Required work |
Please return every record exactly as written, leaving out the pictures.

Data for processing |
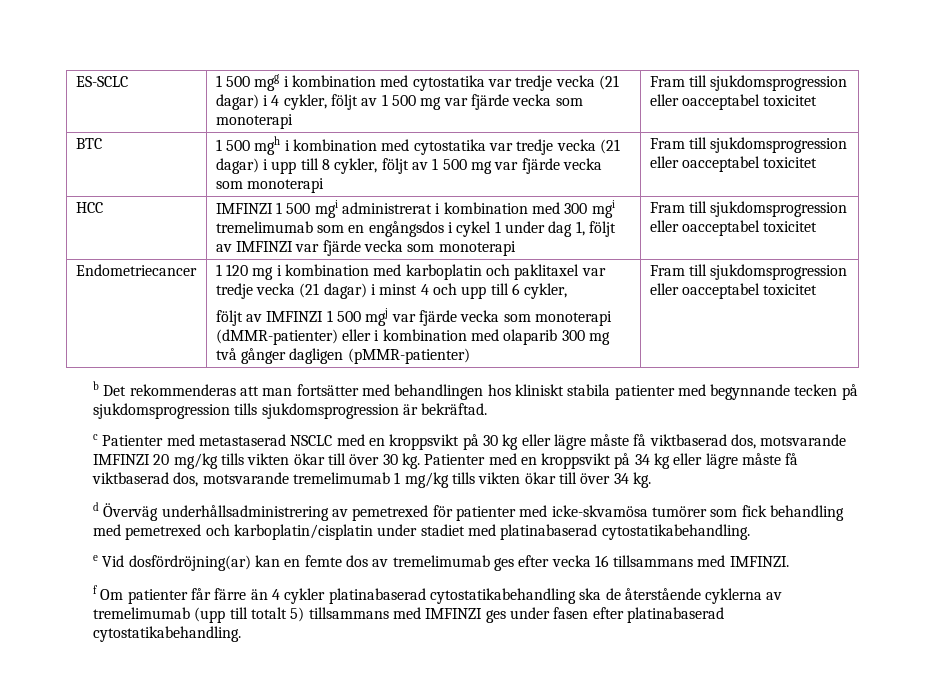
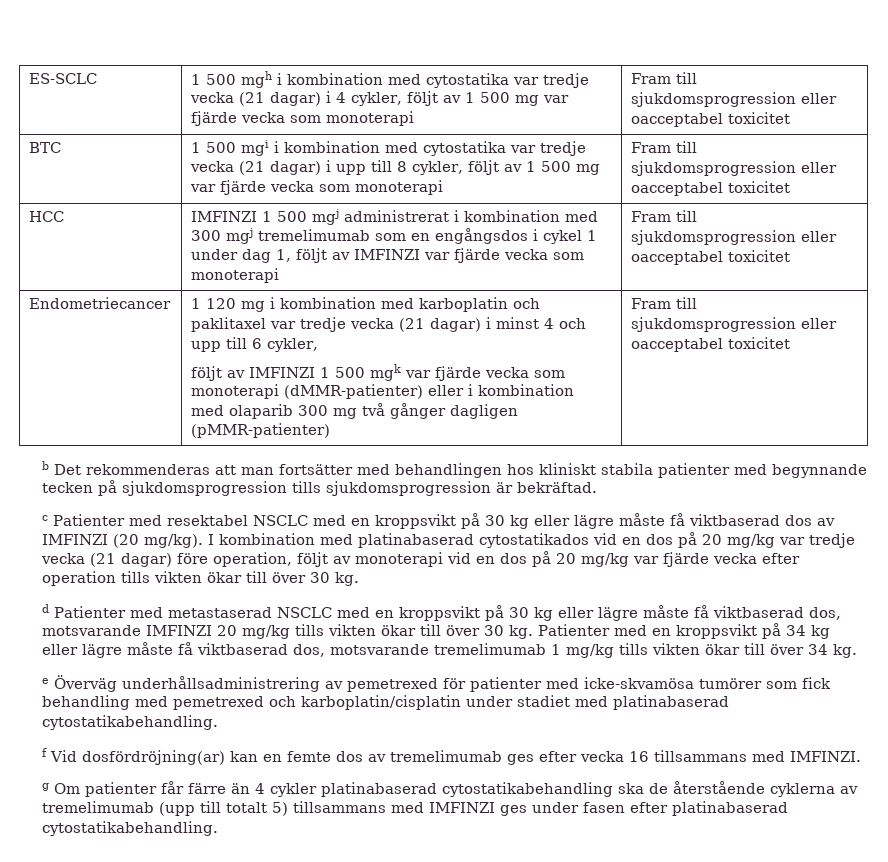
- ES-SCLC | 1 500 mgg i kombination med cytostatika var tredje vecka (21 dagar) i 4 cykler, följt av 1 500 mg var fjärde vecka som monoterapi | Fram till sjukdomsprogression eller oacceptabel toxicitet
+ ES-SCLC | 1 500 mgh i kombination med cytostatika var tredje vecka (21 dagar) i 4 cykler, följt av 1 500 mg var fjärde vecka som monoterapi | Fram till sjukdomsprogression eller oacceptabel toxicitet
- BTC | 1 500 mgh i kombination med cytostatika var tredje vecka (21 dagar) i upp till 8 cykler, följt av 1 500 mg var fjärde vecka som monoterapi | Fram till sjukdomsprogression eller oacceptabel toxicitet
+ BTC | 1 500 mgi i kombination med cytostatika var tredje vecka (21 dagar) i upp till 8 cykler, följt av 1 500 mg var fjärde vecka som monoterapi | Fram till sjukdomsprogression eller oacceptabel toxicitet
- HCC | IMFINZI 1 500 mgi administrerat i kombination med 300 mgi tremelimumab som en engångsdos i cykel 1 under dag 1, följt av IMFINZI var fjärde vecka som monoterapi | Fram till sjukdomsprogression eller oacceptabel toxicitet
+ HCC | IMFINZI 1 500 mgj administrerat i kombination med 300 mgj tremelimumab som en engångsdos i cykel 1 under dag 1, följt av IMFINZI var fjärde vecka som monoterapi | Fram till sjukdomsprogression eller oacceptabel toxicitet
- följt av IMFINZI 1 500 mgj var fjärde vecka som monoterapi (dMMR-patienter) eller i kombination med olaparib 300 mg två gånger dagligen (pMMR-patienter)
+ följt av IMFINZI 1 500 mgk var fjärde vecka som monoterapi (dMMR-patienter) eller i kombination med olaparib 300 mg två gånger dagligen (pMMR-patienter)
- c Patienter med metastaserad NSCLC med en kroppsvikt på 30 kg eller lägre måste få viktbaserad dos, motsvarande IMFINZI 20 mg/kg tills vikten ökar till över 30 kg.
+ c Patienter med resektabel NSCLC med en kroppsvikt på 30 kg eller lägre måste få viktbaserad dos av IMFINZI (20 mg/kg). I kombination med platinabaserad cytostatikados vid en dos på 20 mg/kg var tredje vecka (21 dagar) före operation, följt av monoterapi vid en dos på 20 mg/kg var fjärde vecka efter operation tills vikten ökar till över 30 kg.
+ d Patienter med metastaserad NSCLC med en kroppsvikt på 30 kg eller lägre måste få viktbaserad dos, motsvarande IMFINZI 20 mg/kg tills vikten ökar till över 30 kg.
- d Överväg underhållsadministrering av pemetrexed för patienter med icke-skvamösa tumörer som fick behandling med pemetrexed och karboplatin/cisplatin under stadiet med platinabaserad cytostatikabehandling.
+ e Överväg underhållsadministrering av pemetrexed för patienter med icke-skvamösa tumörer som fick behandling med pemetrexed och karboplatin/cisplatin under stadiet med platinabaserad cytostatikabehandling.
- e Vid dosfördröjning(ar) kan en femte dos av tremelimumab ges efter vecka 16 tillsammans med IMFINZI.
+ f Vid dosfördröjning(ar) kan en femte dos av tremelimumab ges efter vecka 16 tillsammans med IMFINZI.
- f Om patienter får färre än 4 cykler platinabaserad cytostatikabehandling ska de återstående cyklerna av tremelimumab (upp till totalt 5) tillsammans med IMFINZI ges under fasen efter platinabaserad cytostatikabehandling.
+ g Om patienter får färre än 4 cykler platinabaserad cytostatikabehandling ska de återstående cyklerna av tremelimumab (upp till totalt 5) tillsammans med IMFINZI ges under fasen efter platinabaserad cytostatikabehandling.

Output of the exercise |
- ES-SCLC | 1 500 mgg i kombination med cytostatika var tredje vecka (21 dagar) i 4 cykler, följt av 1 500 mg var fjärde vecka som monoterapi | Fram till sjukdomsprogression eller oacceptabel toxicitet
+ ES-SCLC | 1 500 mgh i kombination med cytostatika var tredje vecka (21 dagar) i 4 cykler, följt av 1 500 mg var fjärde vecka som monoterapi | Fram till sjukdomsprogression eller oacceptabel toxicitet
- BTC | 1 500 mgh i kombination med cytostatika var tredje vecka (21 dagar) i upp till 8 cykler, följt av 1 500 mg var fjärde vecka som monoterapi | Fram till sjukdomsprogression eller oacceptabel toxicitet
+ BTC | 1 500 mgi i kombination med cytostatika var tredje vecka (21 dagar) i upp till 8 cykler, följt av 1 500 mg var fjärde vecka som monoterapi | Fram till sjukdomsprogression eller oacceptabel toxicitet
- HCC | IMFINZI 1 500 mgi administrerat i kombination med 300 mgi tremelimumab som en engångsdos i cykel 1 under dag 1, följt av IMFINZI var fjärde vecka som monoterapi | Fram till sjukdomsprogression eller oacceptabel toxicitet
+ HCC | IMFINZI 1 500 mgj administrerat i kombination med 300 mgj tremelimumab som en engångsdos i cykel 1 under dag 1, följt av IMFINZI var fjärde vecka som monoterapi | Fram till sjukdomsprogression eller oacceptabel toxicitet
- följt av IMFINZI 1 500 mgj var fjärde vecka som monoterapi (dMMR-patienter) eller i kombination med olaparib 300 mg två gånger dagligen (pMMR-patienter)
+ följt av IMFINZI 1 500 mgk var fjärde vecka som monoterapi (dMMR-patienter) eller i kombination med olaparib 300 mg två gånger dagligen (pMMR-patienter)
- c Patienter med metastaserad NSCLC med en kroppsvikt på 30 kg eller lägre måste få viktbaserad dos, motsvarande IMFINZI 20 mg/kg tills vikten ökar till över 30 kg.
+ c Patienter med resektabel NSCLC med en kroppsvikt på 30 kg eller lägre måste få viktbaserad dos av IMFINZI (20 mg/kg). I kombination med platinabaserad cytostatikados vid en dos på 20 mg/kg var tredje vecka (21 dagar) före operation, följt av monoterapi vid en dos på 20 mg/kg var fjärde vecka efter operation tills vikten ökar till över 30 kg.
+ d Patienter med metastaserad NSCLC med en kroppsvikt på 30 kg eller lägre måste få viktbaserad dos, motsvarande IMFINZI 20 mg/kg tills vikten ökar till över 30 kg.
- d Överväg underhållsadministrering av pemetrexed för patienter med icke-skvamösa tumörer som fick behandling med pemetrexed och karboplatin/cisplatin under stadiet med platinabaserad cytostatikabehandling.
+ e Överväg underhållsadministrering av pemetrexed för patienter med icke-skvamösa tumörer som fick behandling med pemetrexed och karboplatin/cisplatin under stadiet med platinabaserad cytostatikabehandling.
- e Vid dosfördröjning(ar) kan en femte dos av tremelimumab ges efter vecka 16 tillsammans med IMFINZI.
+ f Vid dosfördröjning(ar) kan en femte dos av tremelimumab ges efter vecka 16 tillsammans med IMFINZI.
- f Om patienter får färre än 4 cykler platinabaserad cytostatikabehandling ska de återstående cyklerna av tremelimumab (upp till totalt 5) tillsammans med IMFINZI ges under fasen efter platinabaserad cytostatikabehandling.
+ g Om patienter får färre än 4 cykler platinabaserad cytostatikabehandling ska de återstående cyklerna av tremelimumab (upp till totalt 5) tillsammans med IMFINZI ges under fasen efter platinabaserad cytostatikabehandling.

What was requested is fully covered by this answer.